Martin Luther King Jr. and a host of other people have said it: “We may have come here on different ships, but we’re all in the same boat now.”
“We were made to support each other and hold each other up. We’ll walk together best when we join hands and do it together.
“The truth is, as we follow Jesus with our feet, with our hands, with all “our selves, our souls and bodies,” as we come to know Jesus’ call to us and Jesus’ love for us, we will discover the reality that we are each other’s sisters and brothers in Christ and, together, heirs to God’s eternal kingdom.
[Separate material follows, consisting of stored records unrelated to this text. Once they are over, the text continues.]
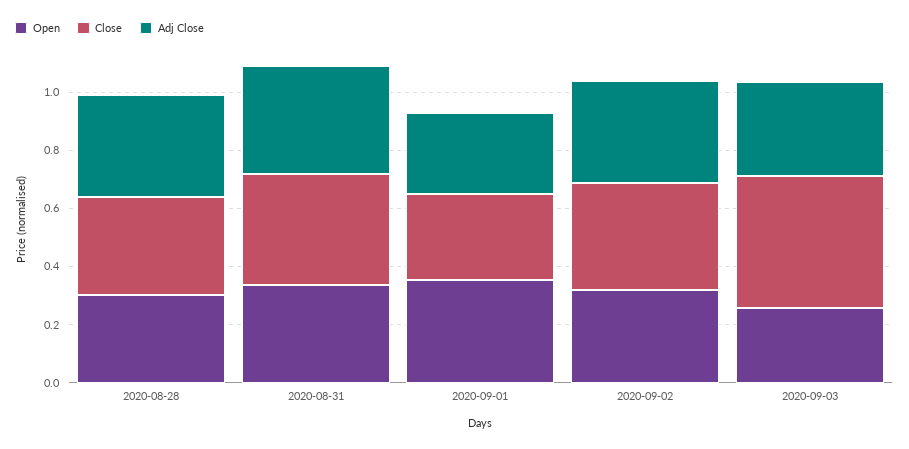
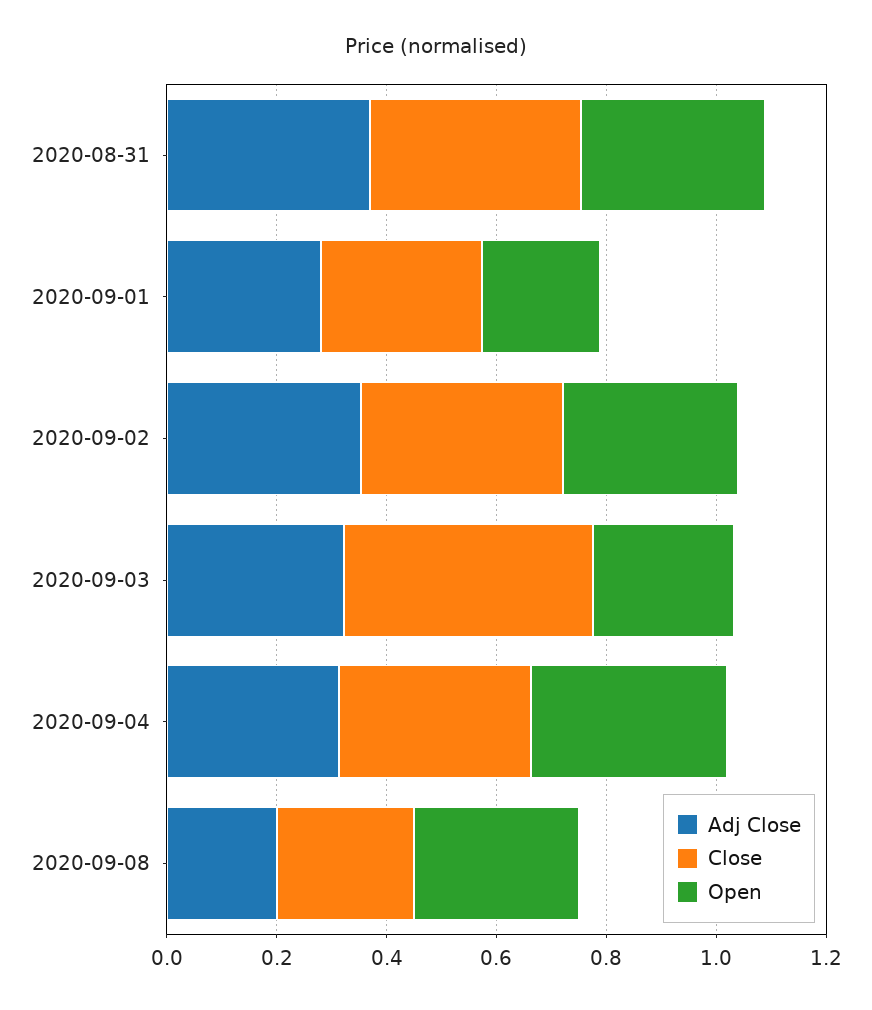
Open, 2020-08-28: 0.3 -> none
Close, 2020-08-28: 0.35 -> none
Adj Close, 2020-08-28: 0.35 -> none
Open, 2020-09-01: 0.35 -> 0.2
Adj Close, 2020-09-04: none -> 0.3
Close, 2020-09-04: none -> 0.35
Open, 2020-09-04: none -> 0.35
Adj Close, 2020-09-08: none -> 0.2
Close, 2020-09-08: none -> 0.25
Open, 2020-09-08: none -> 0.3

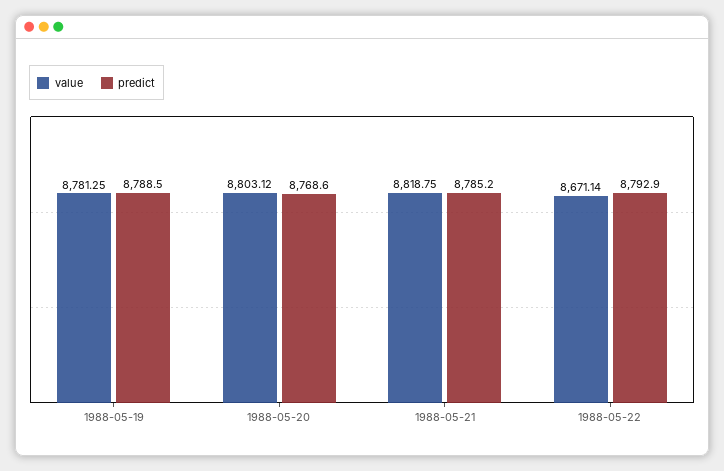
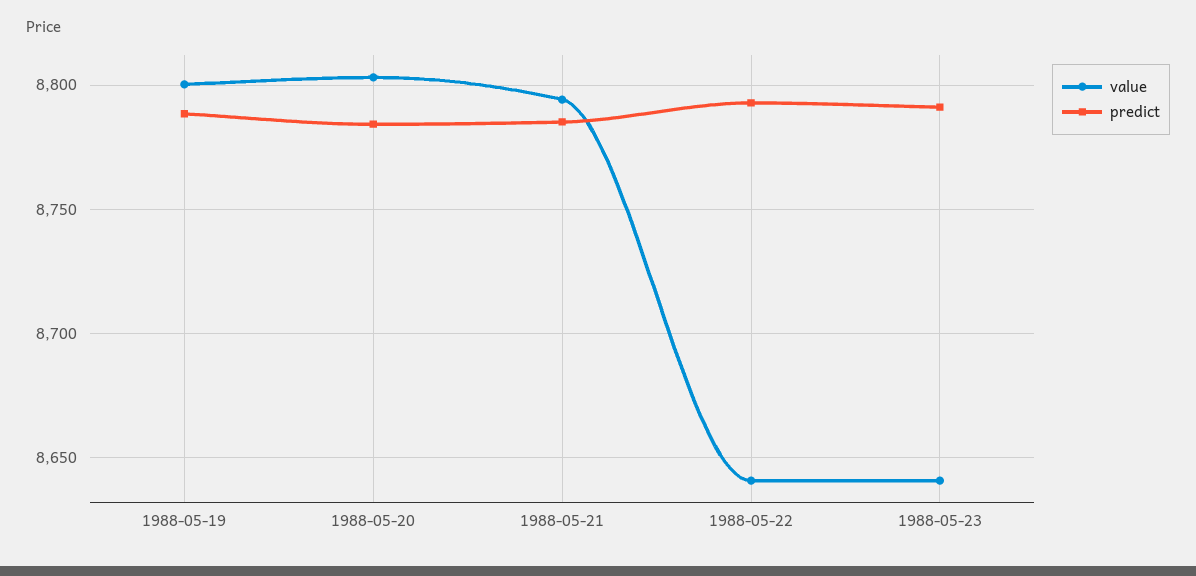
value, 1988-05-19: 8781.25 -> 8800
predict, 1988-05-20: 8768.6 -> 8785
value, 1988-05-21: 8818.75 -> 8795
value, 1988-05-22: 8671.14 -> 8640
value, 1988-05-23: none -> 8640
predict, 1988-05-23: none -> 8790

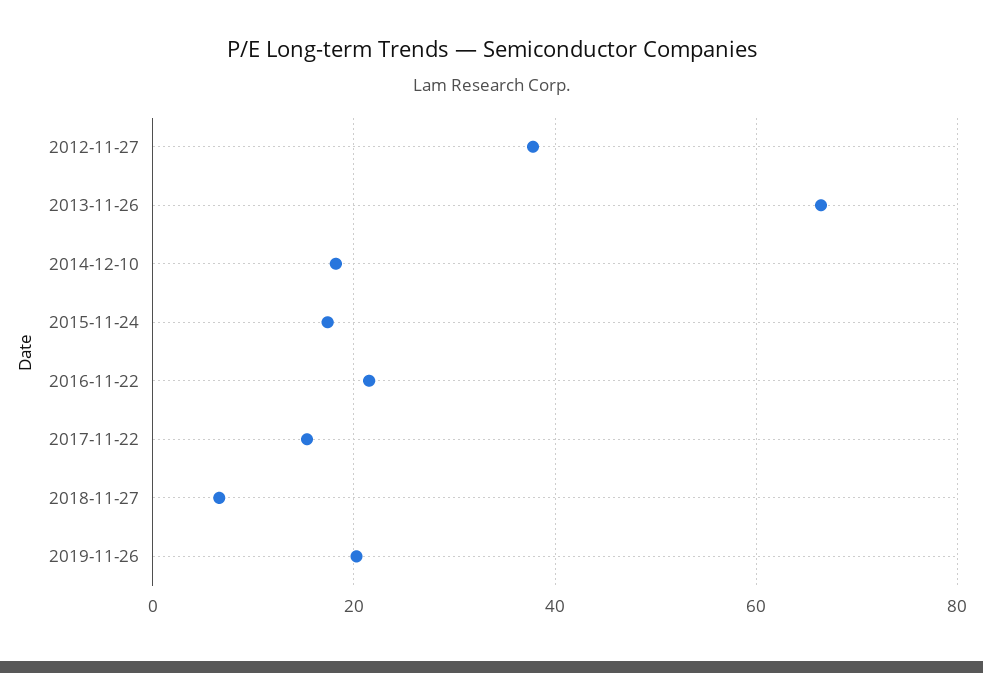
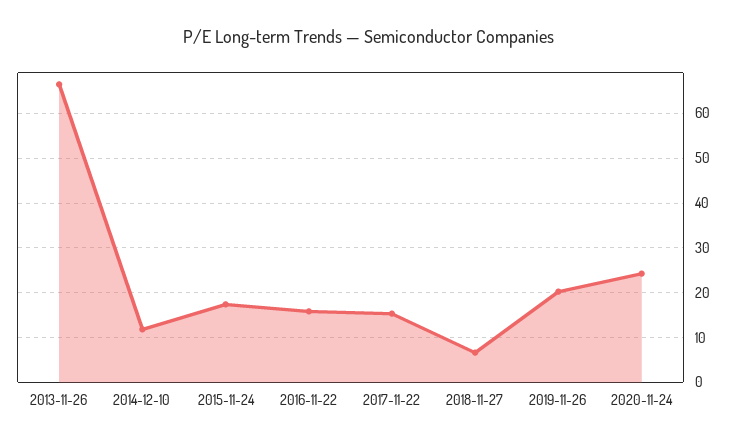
2012-11-27: 38 -> none
2014-12-10: 18 -> 12
2016-11-22: 22 -> 16
2020-11-24: none -> 24

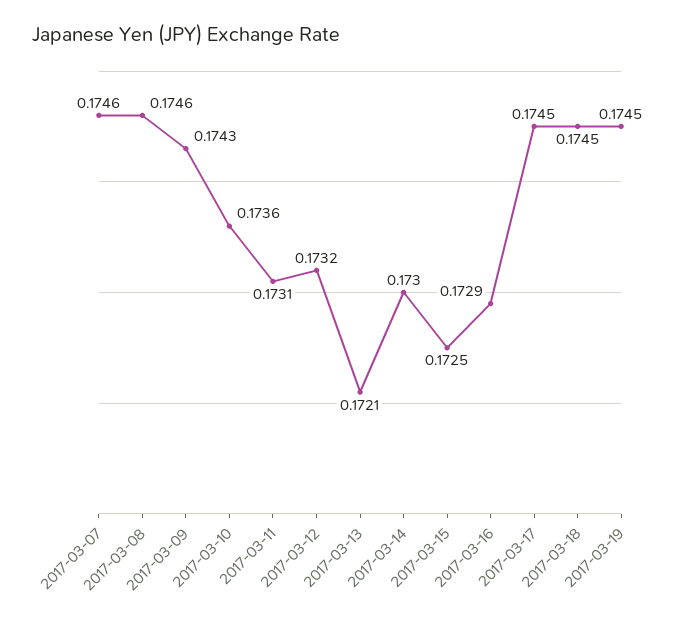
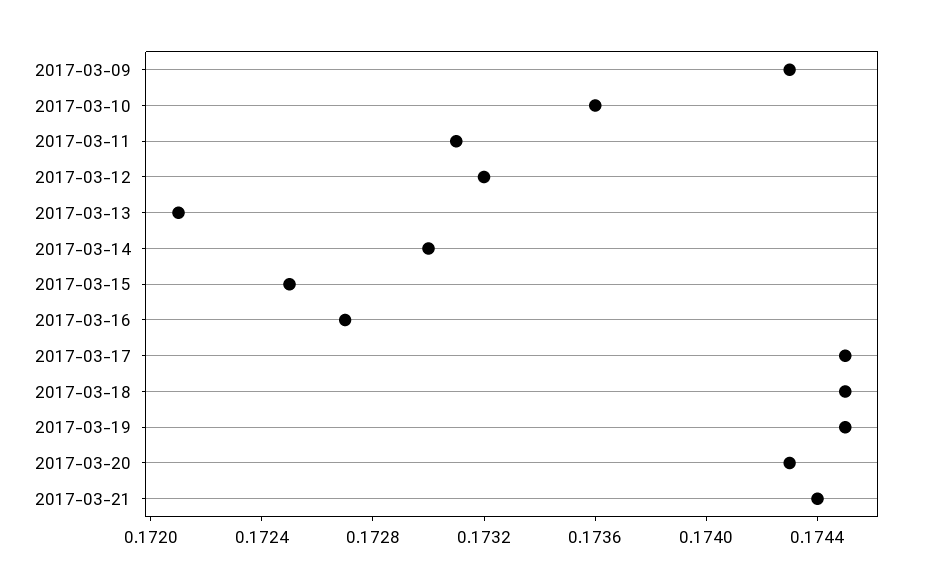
2017-03-07: 0.1746 -> none
2017-03-08: 0.1746 -> none
2017-03-16: 0.1729 -> 0.1727
2017-03-20: none -> 0.1743
2017-03-21: none -> 0.1744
Archbishop Desmond Tutu wrote, “God sent us here to help God realize God’s dream of a new kind of society—gentle, caring, compassionate, sharing. ‘When I am lifted up from the earth, [I] will draw all people to myself.’ There are no outsiders or aliens. All, all are insiders. All belong. Black and white, rich and poor, young and old, male and female, educated, uneducated, gay, straight—all belong in this family of God, this human family, the Rainbow people of God. And God has no one but you to help God realize God’s dream.
“We need to become dreamers, just like the Josephs of old. We need to rededicate ourselves to that dream and let the dream of God be our mission. Let us live that dream and “let justice roll down like waters, and righteousness like an ever-flowing stream” (Amos 5:24). Let us live that dream until every man and woman sits under his or her own vine and fig tree and lays down their swords and shields, down by the riverside, to study war no more (Micah 4:4; Isaiah 2:4). Let us live that dream until every valley is exalted, every mountain and hill made low. Let us live that dream until the crooked are made straight and the rough places become a plain. And as we do that, as we live into the dream of God, we can know that “the glory of the Lord shall be revealed, and all people shall see it together” (Isaiah 40:5).
“On the mountain, God transfigures the world from the nightmare of death and destruction into God’s dream of Shalom and wholeness and life. At the heart of that worldwide transformation are men, women, and children whose lives are being changed. The biblical writer has moved from a narrow focus solely on his own tribe to…
“I notice a three-fold pattern of transformation in this text: People come. They learn. And they live differently.”
“In the sixth century a monk named Dorotheos of Gaza taught that the goal of the Christian life is to live within the love of God. He said creation is like the spokes of a wheel, with God as the center. The closer we come to the center of that wheel and to God, the closer we come to each other. And alternatively, the closer we draw to each other, the closer we come to God…
“Jesus calls us to follow him into the midst of the raging sea, to help bring about God’s plan and purpose for the world. In the story from Mark, we heard that a “great windstorm arose, and the waves beat into the boat, so that the boat was already being swamped.” Does any of that sound familiar? Could that “wild, restless sea” be a haunting image of our world? I can see it. I can see it in conflicts in places as far away as Iraq, Afghanistan, Israel/Palestine, Sudan. I can see it in the incessant drumbeat of terrorism.
“I can see it in the plague of HIV/AIDS tearing apart the life of the African continent. I can see it in the dire threat of climate change. I can see it in the divisions that imperil our life as the Anglican Communion, as Christian churches, as a national and a global community. I can see it in the injustices of our immigration policy and practices. I can see it in the reports of so many people living without access to affordable health care, of so many people who lack adequate housing and education, of so many little children still living in poverty. The mission of the Church that would follow in the way of Jesus will always be headquartered at sea.”